Under the Cover of Darkness: Using Daylight Saving Time to Measure How Ambient Light Influences Criminal Behavior
We use data from the National Incidence-Based Reporting System (NIBRS) to examine how the probability of getting caught when committing a crime, proxied by ambient daylight, impacts criminal activity. We exploit the existence of daylight saving time (DST) to provide within-hour exogenous shockto daylight, using both the discontinuous nature of DST as well as the 2007 extension of DST as sources of variation. Further, we consider both crimes where darkness is likely to play a role in avoiding capture and crimes where darkness would make little difference. Our preferred specification, a regression discontinuity design, shows robbery rates decrease by an average of 51% during the hour of sunset following the shift to DST in the spring. We also find large drops in cases of reported murder (48%) and rape (56%). Effects are largest during the hour of sunset prior to DST (i.e., the hour which was in darkness before but, post-DST, is now light), suggesting changes are due to ambient light rather than other factors such as increased police presence, and we find no changes in crimes where ambient light is unlikely to be a factor. As an additional robustness check, we exploit the variation in the impact of DST by hour and crime to repeat our analysis in a triple-difference framework and show results are largely consistent.
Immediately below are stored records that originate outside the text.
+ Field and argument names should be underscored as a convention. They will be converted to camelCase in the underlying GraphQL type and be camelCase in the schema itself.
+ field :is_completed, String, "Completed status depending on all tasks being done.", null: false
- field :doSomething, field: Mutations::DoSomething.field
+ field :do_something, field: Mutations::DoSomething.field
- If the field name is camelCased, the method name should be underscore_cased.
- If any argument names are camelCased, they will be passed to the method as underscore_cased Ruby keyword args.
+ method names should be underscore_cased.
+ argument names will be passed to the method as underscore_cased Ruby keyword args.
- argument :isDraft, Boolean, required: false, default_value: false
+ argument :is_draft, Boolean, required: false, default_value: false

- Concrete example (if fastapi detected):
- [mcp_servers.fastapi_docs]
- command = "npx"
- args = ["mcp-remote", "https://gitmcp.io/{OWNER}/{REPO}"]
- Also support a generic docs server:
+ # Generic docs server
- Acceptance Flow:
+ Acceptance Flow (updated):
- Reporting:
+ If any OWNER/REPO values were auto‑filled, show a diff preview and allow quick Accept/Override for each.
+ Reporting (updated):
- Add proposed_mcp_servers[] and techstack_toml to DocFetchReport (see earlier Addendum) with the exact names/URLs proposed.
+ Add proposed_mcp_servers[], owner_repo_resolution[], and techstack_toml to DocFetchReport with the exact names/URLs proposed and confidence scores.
Using the social cost of crime, we estimate the 2007 spring extension of DST resulted in $558 million in avoided social costs of crime per year, suggesting investment in lighting such as street lights could have high returns. Finally, we consider if our findings are the result of increased criminal incapacitation or deterrence of criminal behavior, and provide suggestive evidence the majority of the effect is due to deterrence.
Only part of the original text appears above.